Our baby chicks continue to do well in the brooder, and if the weather is nice we should be able to get them outside into pasture pens early next week (when they are about two weeks old). They grow very fast, and are already beginning to feather out. With temps in the 60s, and even warmer than that in the barn, I’m not sure they even need the supplemental heat from the heat lamp at this point. But I like to make sure they stay as comfortable as possible. Happy chicks eat a lot, and grow a lot. Chicks that shiver and huddle together don’t. And they burn a lot of energy just keeping themselves warm.
I mentioned in the previous post that we got our chicks from the “local feed store.” I should probably elaborate on that, and preface this whole post by saying: there are lots of great sources for chicks. Even though chicks are among the easiest livestock to raise, we’re still learning things and refining our technique after 15 years. So, whether you’re planning on raising your first batch, or your twentieth, I wanted to share a quick thought or two about sourcing your birds.
The first several years we raised baby poultry, we always ordered directly from the hatchery. They would give us an availability date, so we could be ready. The chicks would be shipped via US mail, and we would get a call from the local post office the morning they arrived. We would then jump in the car, drive into town, and get them. A big, nationally-known hatchery like Murray McMurray has a dizzying selection of poultry, waterfowl and game birds; if they don’t have a particular breed, you’re probably only going to be able to get it from a highly-specialized breeder. Just browsing the McMurray print catalog was lots of fun for new farmers like us. We could dream about trying every imaginable kind of bird.
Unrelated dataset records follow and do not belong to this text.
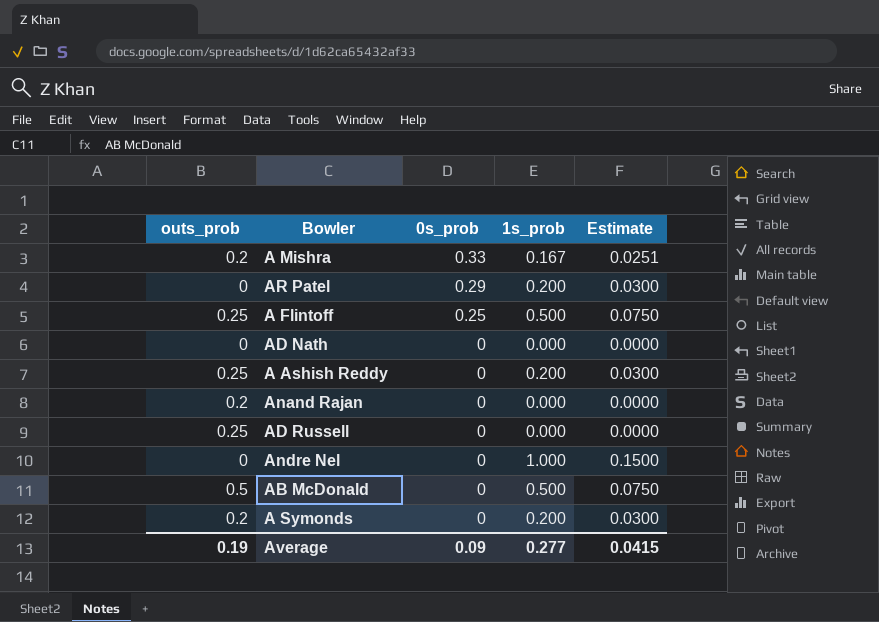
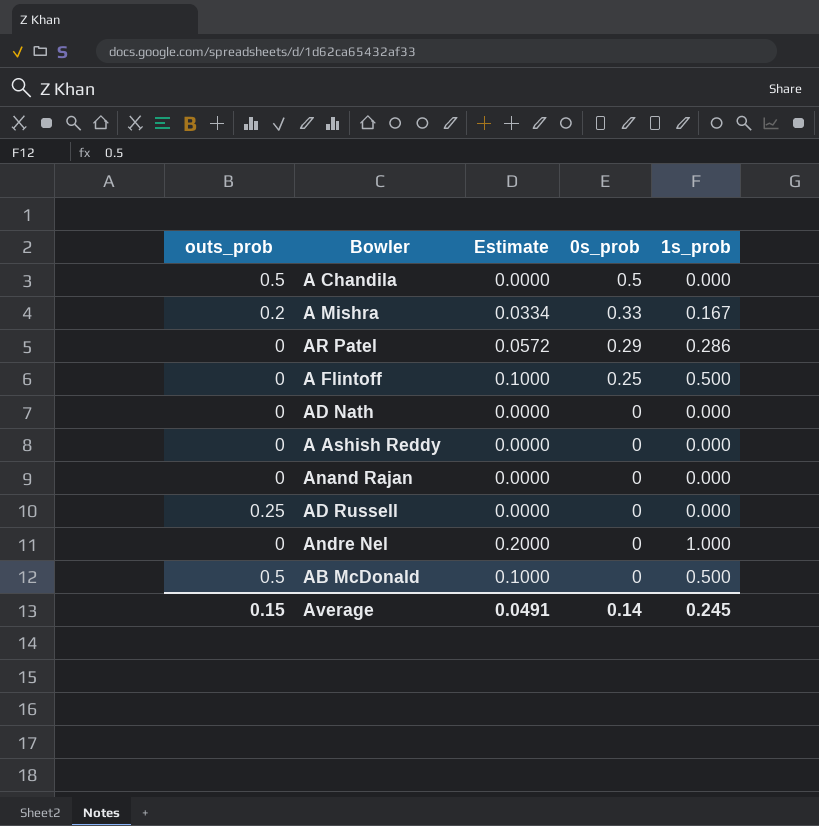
column Estimate | formula: [1s_prob] * 0.15 -> [1s_prob] * 0.2
column Estimate | position: 5 -> 3
row A Symonds: 0.2 | 0 | 0.200 | 0.0300 -> none
row A Chandila: none -> 0.5 | 0.0000 | 0.5 | 0.000
AR Patel | 1s_prob: 0.200 -> 0.286
A Flintoff | outs_prob: 0.25 -> 0
A Ashish Reddy | outs_prob: 0.25 -> 0
A Ashish Reddy | 1s_prob: 0.200 -> 0.000
Anand Rajan | outs_prob: 0.2 -> 0
Average | outs_prob: 0.19 -> 0.15
Average | Estimate: 0.0415 -> 0.0491
Average | 0s_prob: 0.09 -> 0.14
Average | 1s_prob: 0.277 -> 0.245

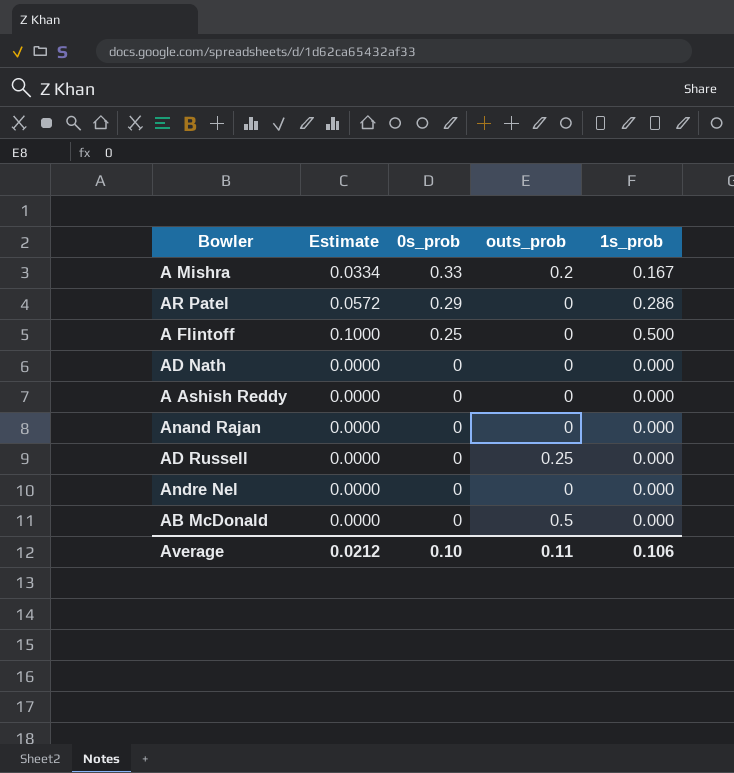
column outs_prob | position: 1 -> 4
row A Chandila: 0.5 | 0.0000 | 0.5 | 0.000 -> none
Andre Nel | Estimate: 0.2000 -> 0.0000
Andre Nel | 1s_prob: 1.000 -> 0.000
AB McDonald | Estimate: 0.1000 -> 0.0000
AB McDonald | 1s_prob: 0.500 -> 0.000
Average | Estimate: 0.0491 -> 0.0212
Average | 0s_prob: 0.14 -> 0.10
Average | outs_prob: 0.15 -> 0.11
Average | 1s_prob: 0.245 -> 0.106

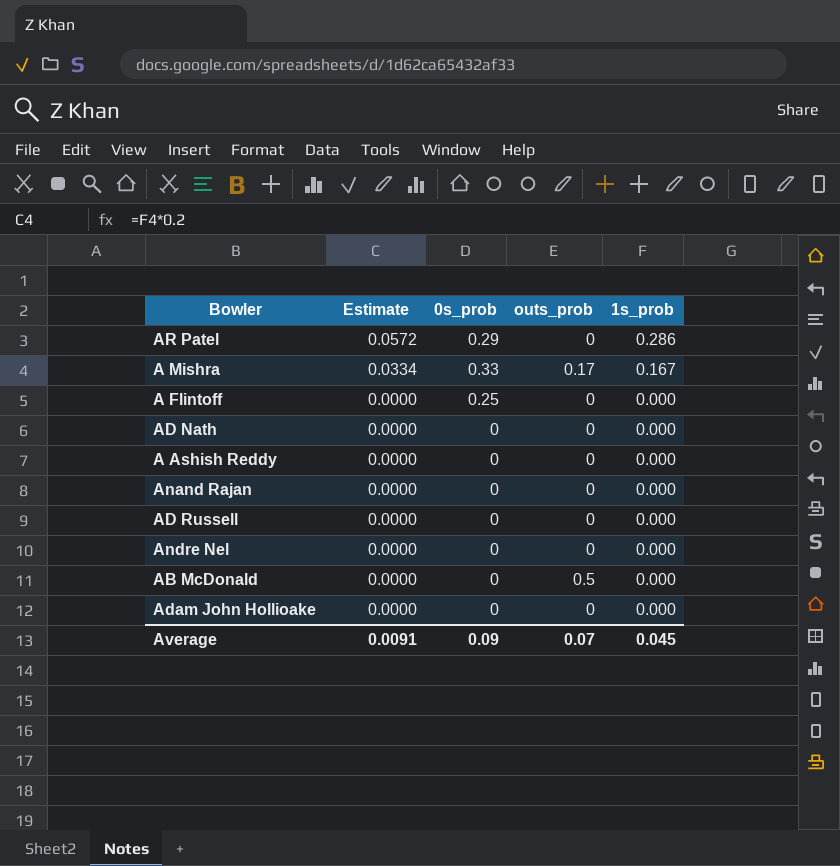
row order: 0s_prob descending -> Estimate descending
A Mishra | outs_prob: 0.2 -> 0.17
A Flintoff | Estimate: 0.1000 -> 0.0000
A Flintoff | 1s_prob: 0.500 -> 0.000
AD Russell | outs_prob: 0.25 -> 0
row Adam John Hollioake: none -> 0.0000 | 0 | 0 | 0.000
Average | Estimate: 0.0212 -> 0.0091
Average | 0s_prob: 0.10 -> 0.09
Average | outs_prob: 0.11 -> 0.07
Average | 1s_prob: 0.106 -> 0.045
McMurray’s biggest problem was cost; their stuff isn’t overpriced, but it isn’t cheap either. The more other farmers we got to know, the more we heard about lower-frills hatcheries like Cackle, which tended to have better prices. (And their website has now gotten very good.) We still had a wide variety of birds to choose from, but now we knew a lot more about what we wanted. Cackle also tended to offer more special deals on things like assorted heritage-breed turkeys, etc.
In recent years, I’ve gotten less adventurous about trying exotic breeds. We’ve settled on a couple of basic breeds of egg layers (Barred Rocks and Buff Orpingtons) which have worked well for us. We alternate breeds each year, so we can easily keep track of how old the birds are. And for meat chickens, nothing beats the Cornish cross (and variants). We haven’t bought ducks in a long time, because our flock has reached critical mass and hatches their own replacements.
We also got tired of paying the steep shipping costs to have a custom order of birds shipped directly to us. The birds must go airmail, and the rates have gotten expensive. We’ve settled on a good local alternative: our local feed store at the town’s grain elevator. Starting in the winter, they put out catalogs from a hatchery in the Grand Rapids area, a couple of hours away. We place our order with the feed store. They aggregate all the orders into a single big order, and all the birds arrive on the same day. We’re guaranteed to get exactly what we want, on a day we can plan for, at a bulk discount rate,with no shipping. A lot of local grain elevators do this kind of thing, so it’s worth keeping your eyes open.
That same hatchery supplies chicks to lots of big farm stores (the ones in larger towns, with a huge selection of everything you might need on your rural property) across the region. If you walk in to a Farm & Fleet, Tractor Supply, or Family Farm & Home, at this time of year you’re likely to see lots of big tubs with live baby poultry for sale (under heat lamps, of course). The prices are alright, and you can take them home that day — but if they’re sold out of what you want, you’re out of luck. Maybe they’ll get more the next week. Maybe they won’t. For this reason, we’ve tended not to rely on big farm stores for our chicks.
But this year, a friend alerted me to an interesting aspect of farm store chicks: when a fresh shipment is about to come in, the farm stores really want to clear out the unsold birds from the previous batch. You don’t want week-old birds running with the newly hatched ones. So, the older birds get marked down — sometimes significantly. This friend says he’s begun collecting bargain chicks like this from multiple farm stores. This approach not only saves money. It also saves having to feed the birds for a week!
I was driving past a Family Farm & Home yesterday, and thought I’d check it out. Sure enough, they had about 20 nice meat breed chicks that were a week old. Seems the big regional hatchery had delivered to them the same day they’d delivered to our local grain elevator. Sure enough, the chicks were marked down from $2.49 to two-for-three-dollars ($1.50), because a new delivery was about to come. I bought about a dozen of them, and took them home to add to our brooder. We’d had a few of our original order die in the brooder, and I was already thinking we hadn’t ordered enough birds in the first place. This was a perfect way to get our new little flock up to full strength, at very little cost. Maybe we’ll get even more of our chicks this way next year.
As I said…fifteen years of doing this, and we’re still learning new little tricks.